Task requirements: Below are the records; reproduce all of them exactly but without any images.

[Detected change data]
○ ○ ○ ○ ○

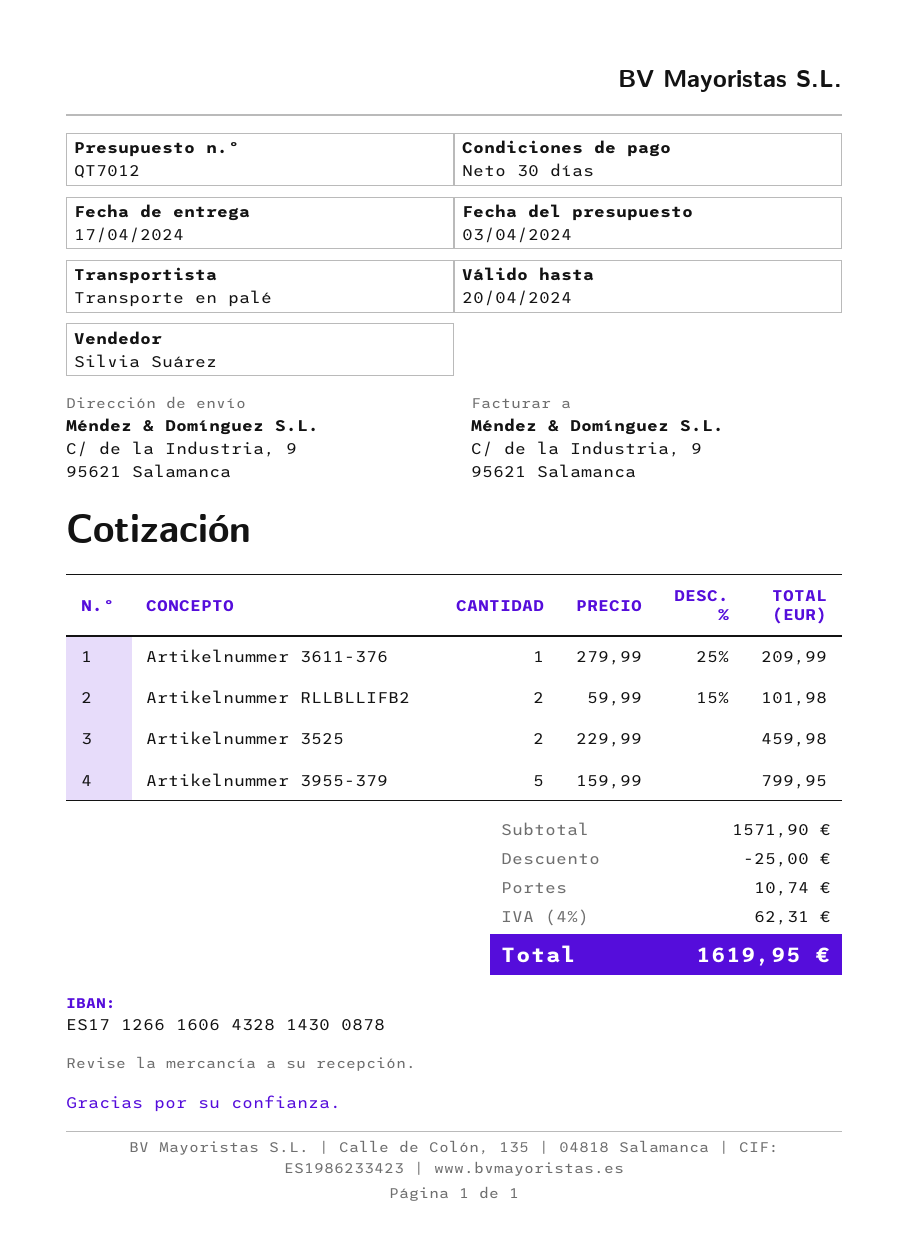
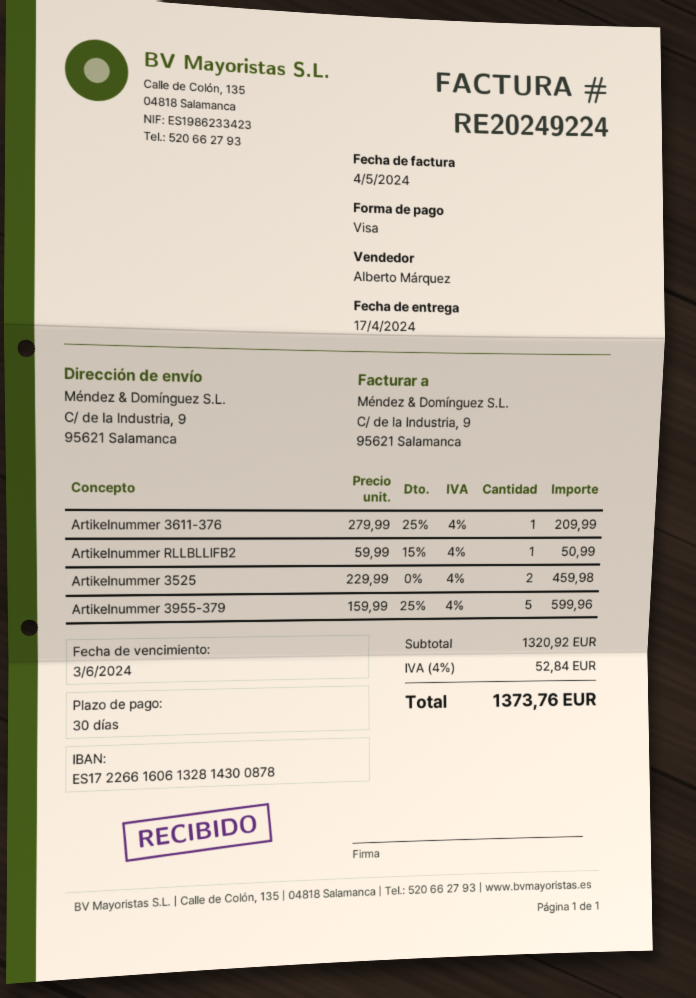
sales rep: Silvia Suárez -> Alberto Márquez
bank account: ES1712661606432814300878 -> ES1722661606132814300878
Artikelnummer RLLBLLIFB2: 2 x 59.99 - 15% = 101.98 -> 1 x 59.99 - 15% = 50.99
Artikelnummer 3955-379: 5 x 159.99 = 799.95 -> 5 x 159.99 - 25% = 599.96
subtotal: 1571.90 -> 1320.92
discount: 25.00 -> none
shipping: 10.74 -> none
tax: 4% = 62.31 -> 4% = 52.84
total: 1619.95 -> 1373.76

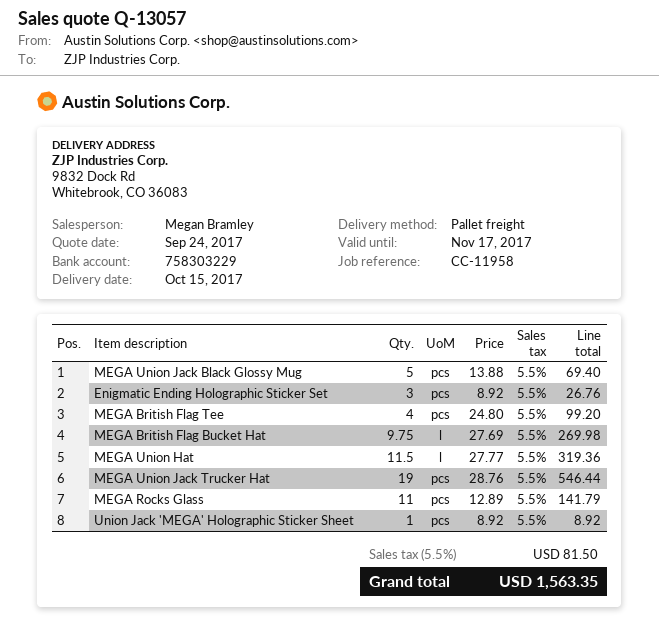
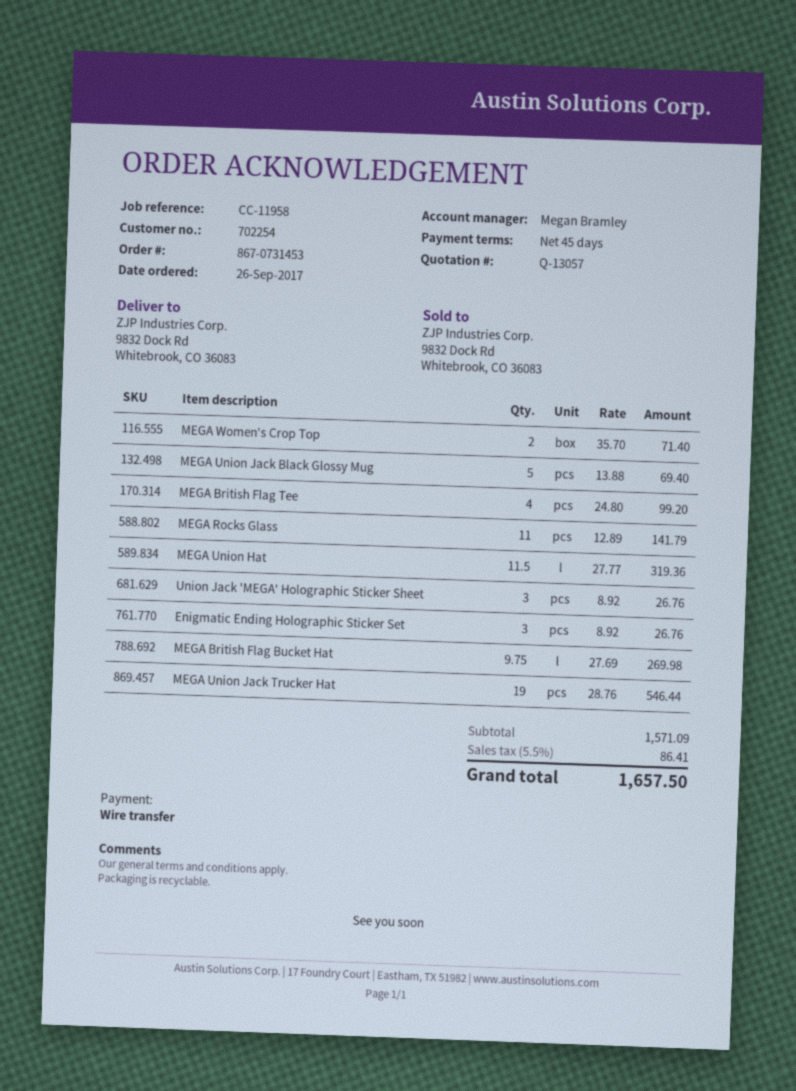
Union Jack 'MEGA' Holographic Sticker Sheet: 1 x 8.92 = 8.92 -> 3 x 8.92 = 26.76
MEGA Women's Crop Top: none -> 2 x 35.70 = 71.40
tax: 5.5% = 81.50 -> 5.5% = 86.41
total: 1563.35 -> 1657.50

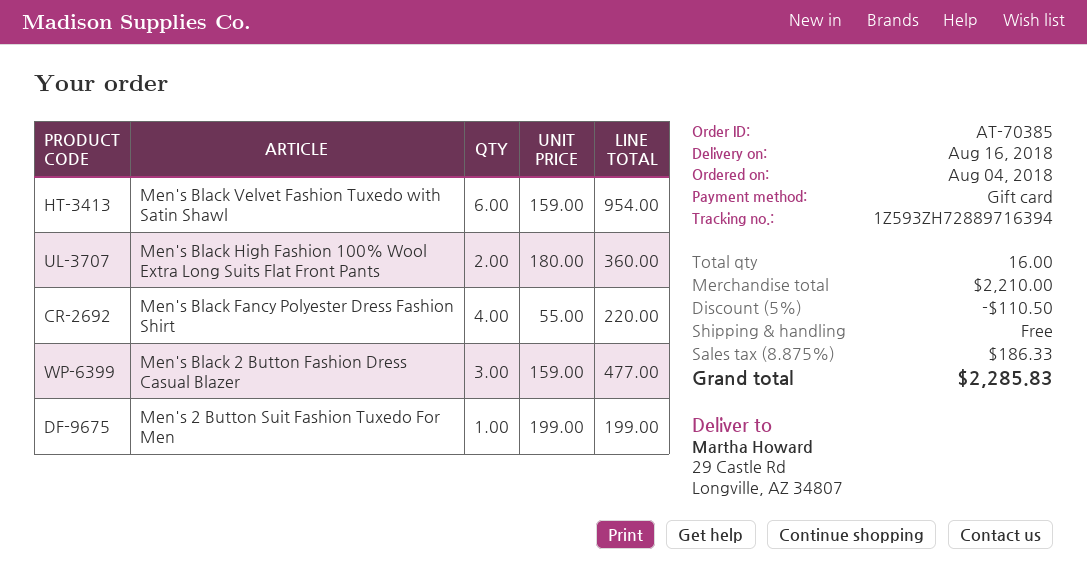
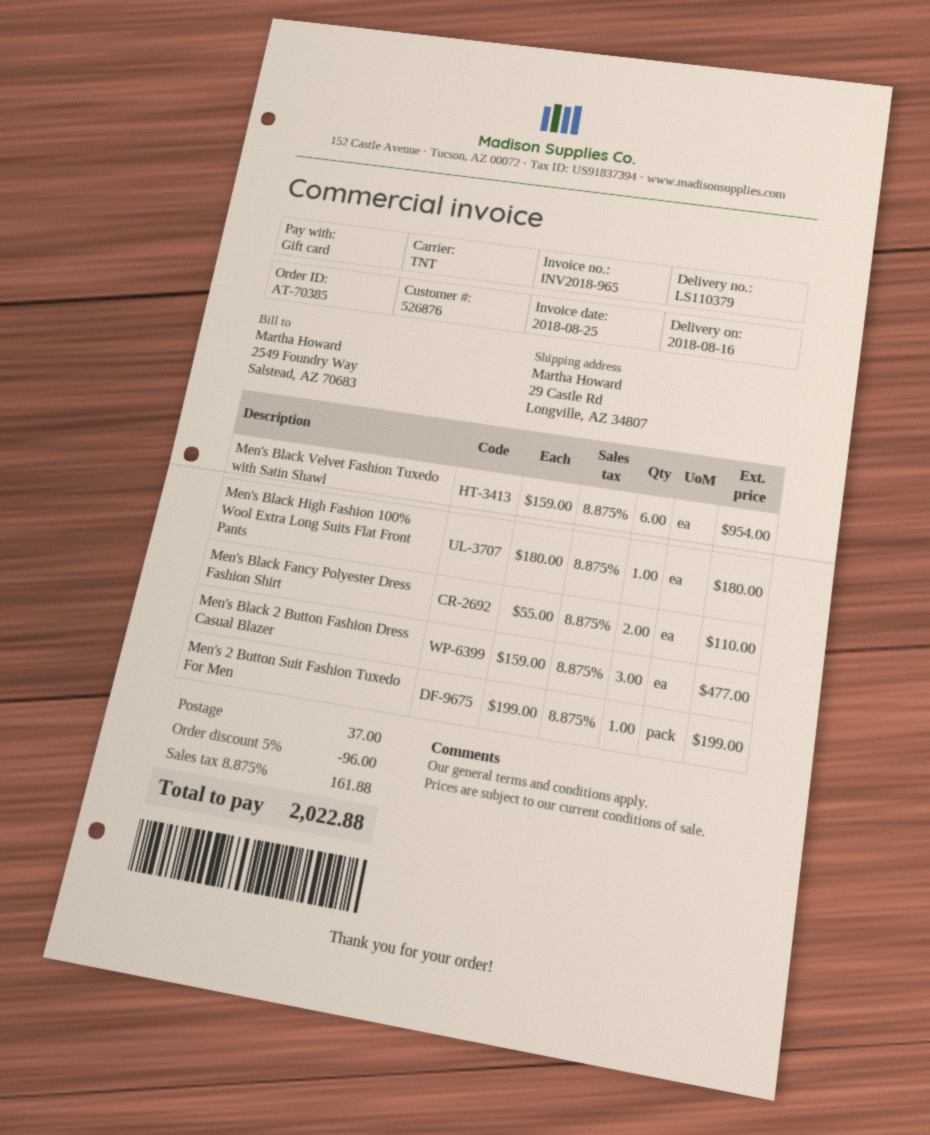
Men's Black High Fashion 100% Wool Extra Long Suits Flat Front Pants: 2 x 180.00 = 360.00 -> 1 x 180.00 = 180.00
Men's Black Fancy Polyester Dress Fashion Shirt: 4 x 55.00 = 220.00 -> 2 x 55.00 = 110.00
discount: 5% = 110.50 -> 5% = 96.00
shipping: 0.00 -> 37.00
tax: 8.875% = 186.33 -> 8.875% = 161.88
total: 2285.83 -> 2022.88

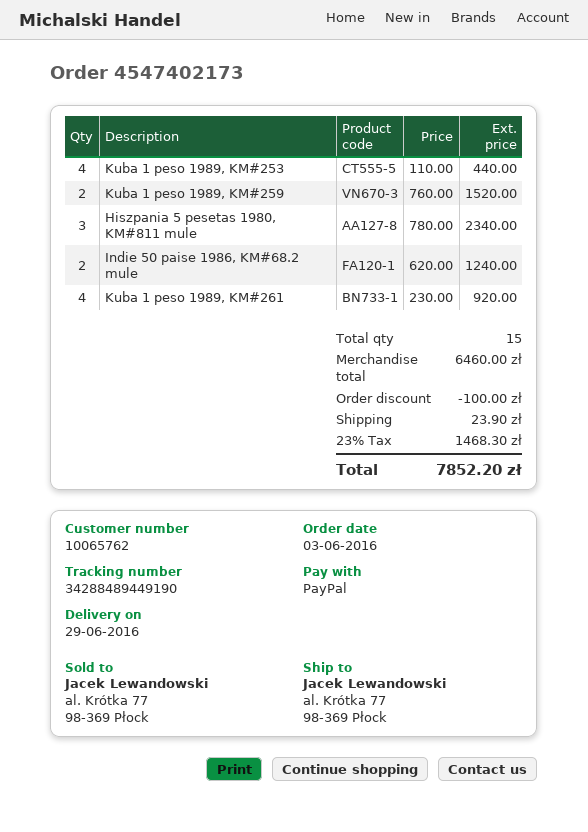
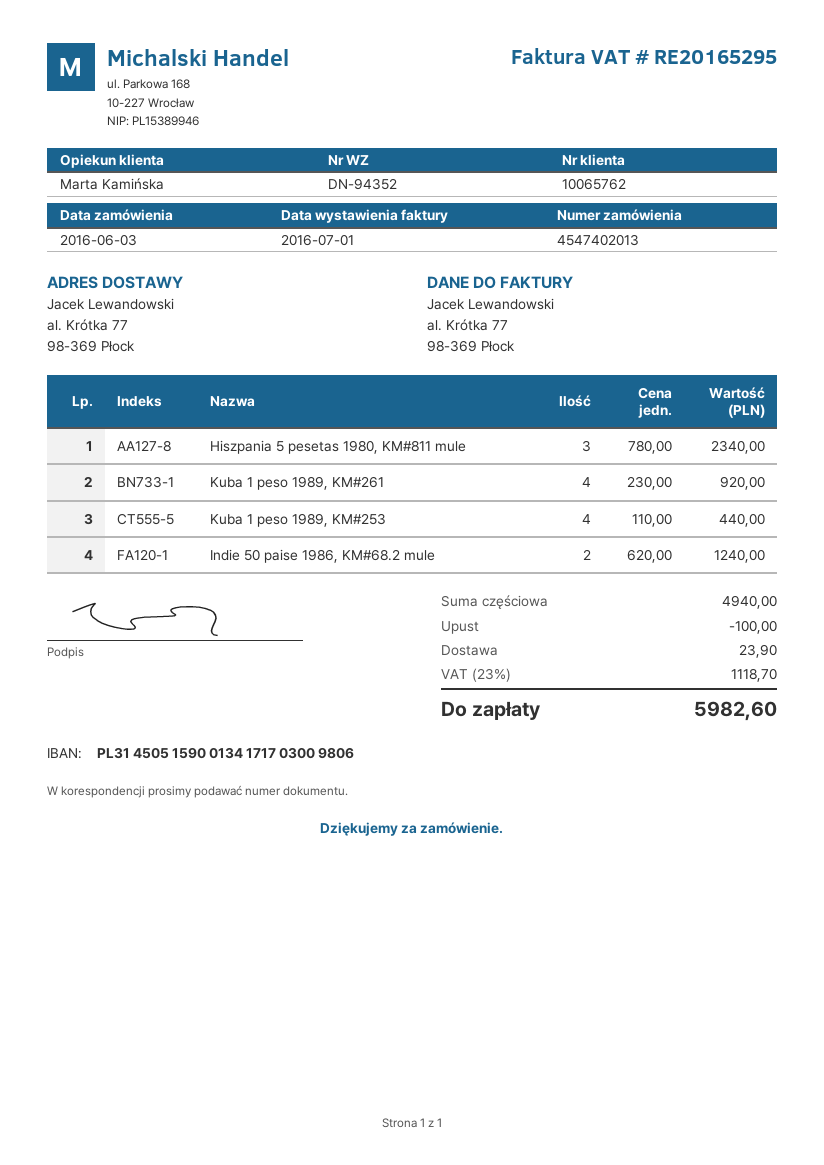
order number: 4547402173 -> 4547402013
Kuba 1 peso 1989, KM#259: 2 x 760.00 = 1520.00 -> none
subtotal: 6460.00 -> 4940.00
tax: 23% = 1468.30 -> 23% = 1118.70
total: 7852.20 -> 5982.60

○ ○ ○ ○ ○

Exercise answer:
sales rep: Silvia Suárez -> Alberto Márquez
bank account: ES1712661606432814300878 -> ES1722661606132814300878
Artikelnummer RLLBLLIFB2: 2 x 59.99 - 15% = 101.98 -> 1 x 59.99 - 15% = 50.99
Artikelnummer 3955-379: 5 x 159.99 = 799.95 -> 5 x 159.99 - 25% = 599.96
subtotal: 1571.90 -> 1320.92
discount: 25.00 -> none
shipping: 10.74 -> none
tax: 4% = 62.31 -> 4% = 52.84
total: 1619.95 -> 1373.76

Union Jack 'MEGA' Holographic Sticker Sheet: 1 x 8.92 = 8.92 -> 3 x 8.92 = 26.76
MEGA Women's Crop Top: none -> 2 x 35.70 = 71.40
tax: 5.5% = 81.50 -> 5.5% = 86.41
total: 1563.35 -> 1657.50

Men's Black High Fashion 100% Wool Extra Long Suits Flat Front Pants: 2 x 180.00 = 360.00 -> 1 x 180.00 = 180.00
Men's Black Fancy Polyester Dress Fashion Shirt: 4 x 55.00 = 220.00 -> 2 x 55.00 = 110.00
discount: 5% = 110.50 -> 5% = 96.00
shipping: 0.00 -> 37.00
tax: 8.875% = 186.33 -> 8.875% = 161.88
total: 2285.83 -> 2022.88

order number: 4547402173 -> 4547402013
Kuba 1 peso 1989, KM#259: 2 x 760.00 = 1520.00 -> none
subtotal: 6460.00 -> 4940.00
tax: 23% = 1468.30 -> 23% = 1118.70
total: 7852.20 -> 5982.60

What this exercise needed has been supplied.